The mean±sd ΔFEV1 in the reference sample was 91.9±121.0 mL, the ΔFEV1initial was 2.9±3.7% and the ΔFEV1pred was 2.8±3.6%. The corresponding ULN values were 280 mL, 9.3% and 8.8%, respectively. Compared to the reference sample, BDR was significantly higher in adults with each form of obstructive airways disease (supplementary table E1; p<0.002 for all comparisons).
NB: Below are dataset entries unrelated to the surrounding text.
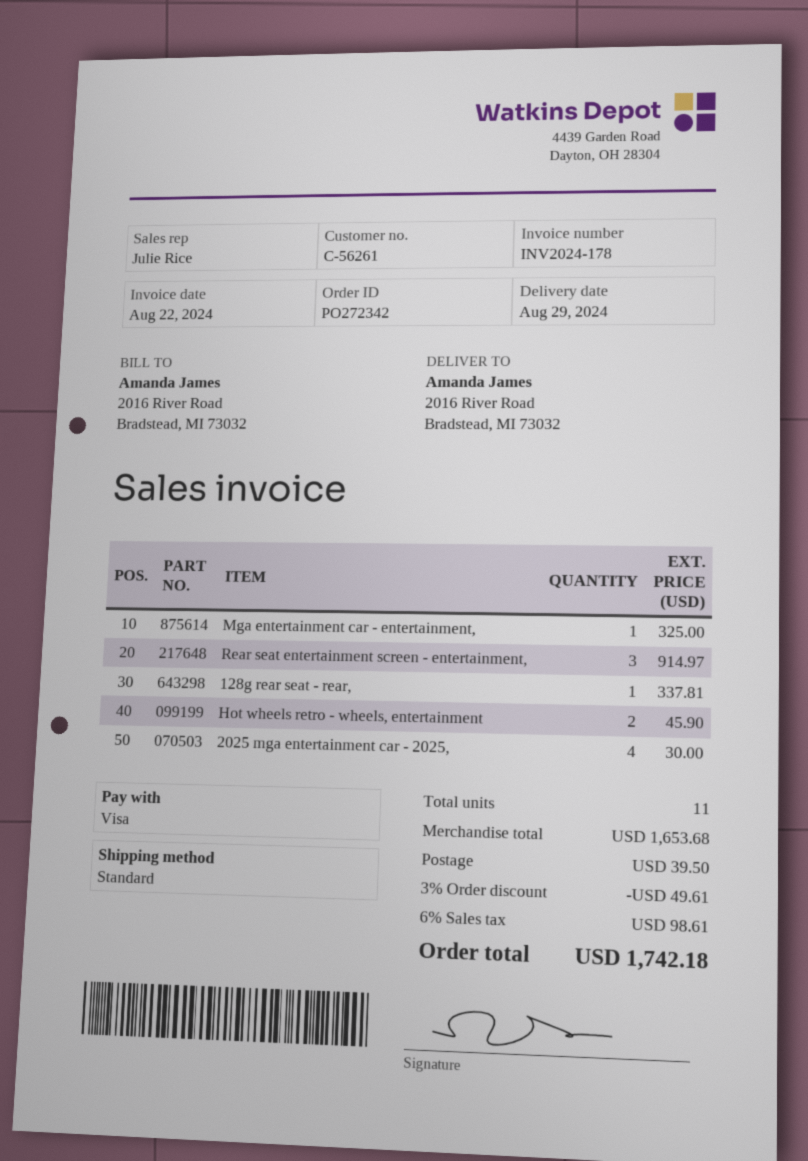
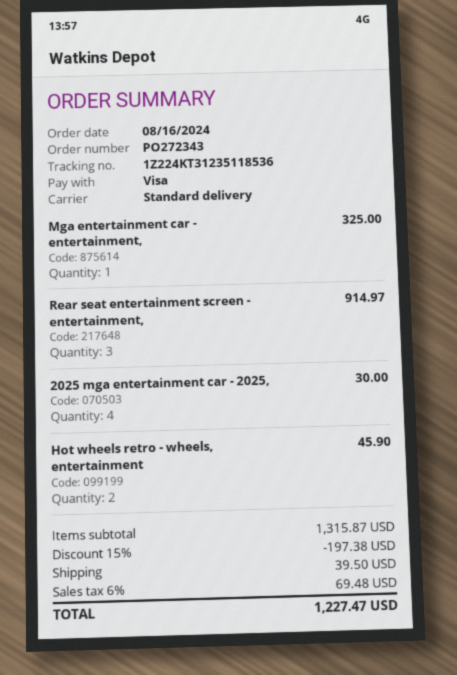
order number: PO272342 -> PO272343
128g rear seat - rear,: 1 for 337.81 -> none
subtotal: 1653.68 -> 1315.87
discount: 3% = 49.61 -> 15% = 197.38
tax: 6% = 98.61 -> 6% = 69.48
total: 1742.18 -> 1227.47

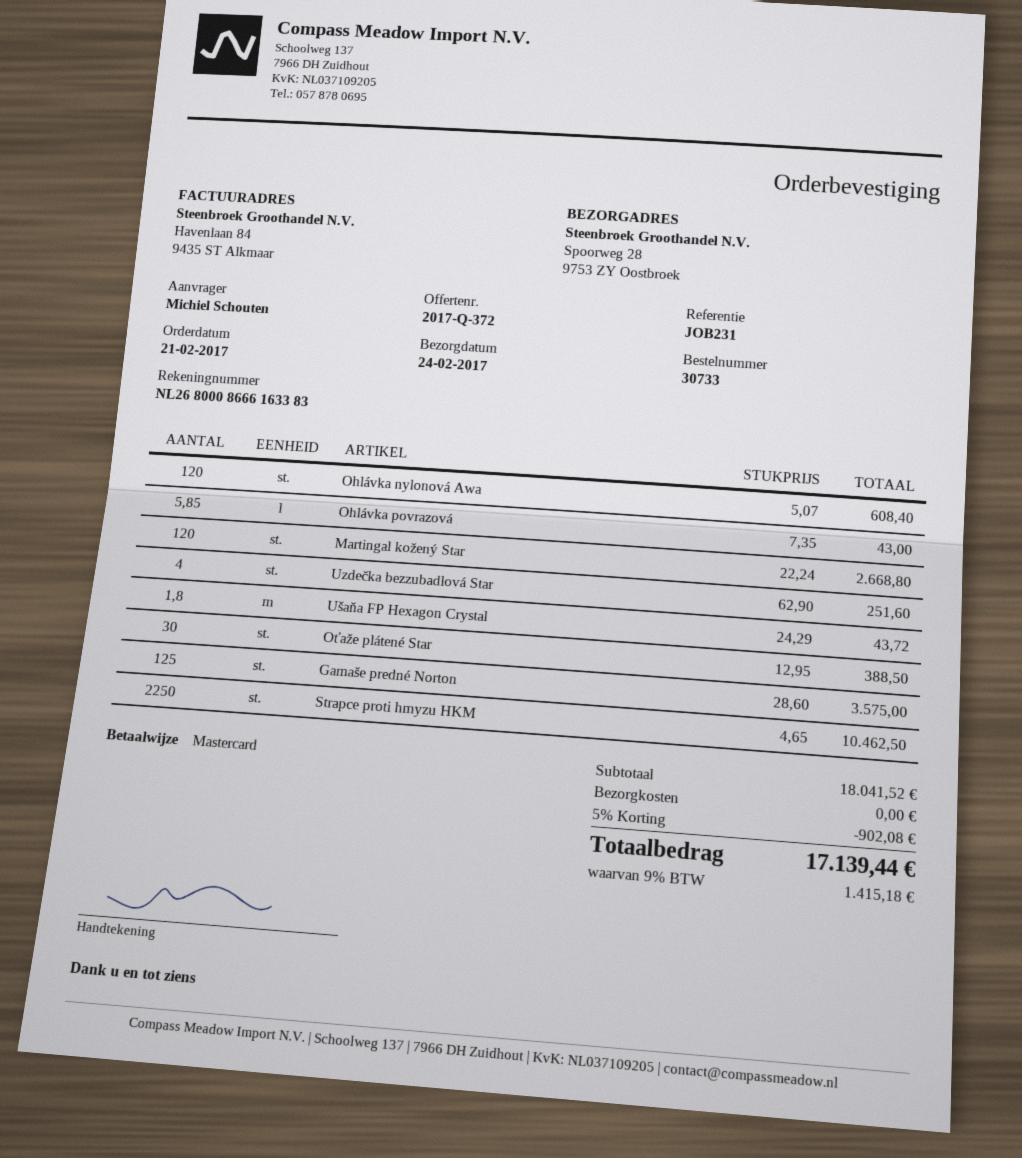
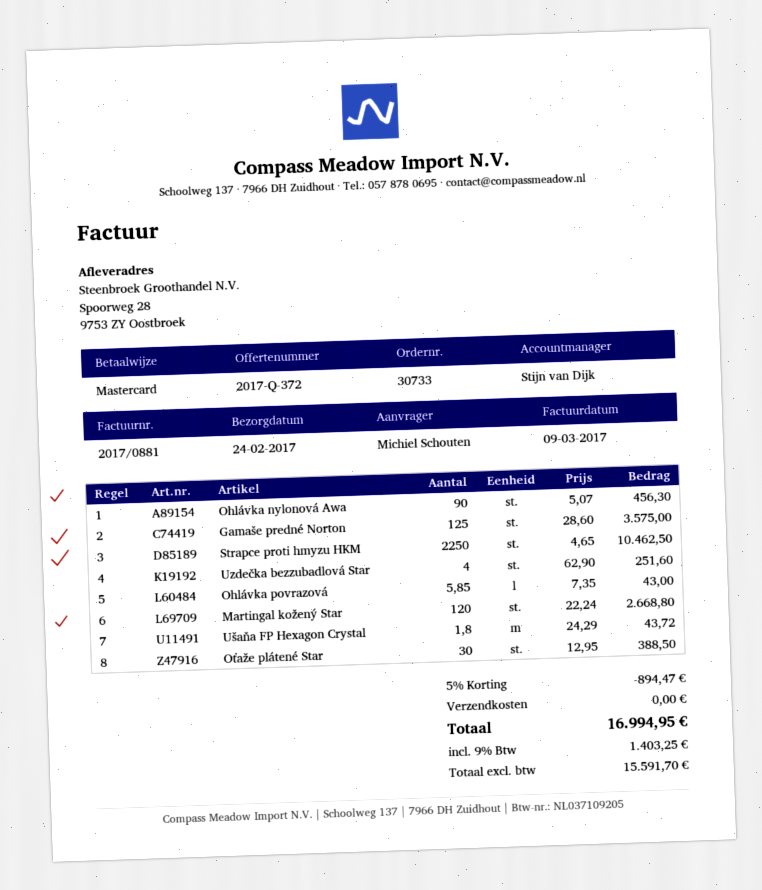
Ohlávka nylonová Awa: 120 x 5.07 = 608.40 -> 90 x 5.07 = 456.30
discount: 5% = 902.08 -> 5% = 894.47
tax: 9% = 1415.18 -> 9% = 1403.25
total: 17139.44 -> 16994.95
The magnitude of BDR was significantly higher in adults with ACO compared to both current asthma (mean difference (MD) +111.7 mL; p<0.001) and COPD (MD +129.9 mL; p<0.001), probably related to a lower baseline FEV1 in the ACO group (65% pred). In contrast, BDR was not significantly different between current asthma and COPD (MD −18.2 mL; p=0.44), despite a much lower baseline FEV1 in adults with COPD (92% versus 79% pred, respectively). Among adults with either current asthma or ACO, those with current ICS use had greater BDR compared to those who were untreated (supplementary table E2).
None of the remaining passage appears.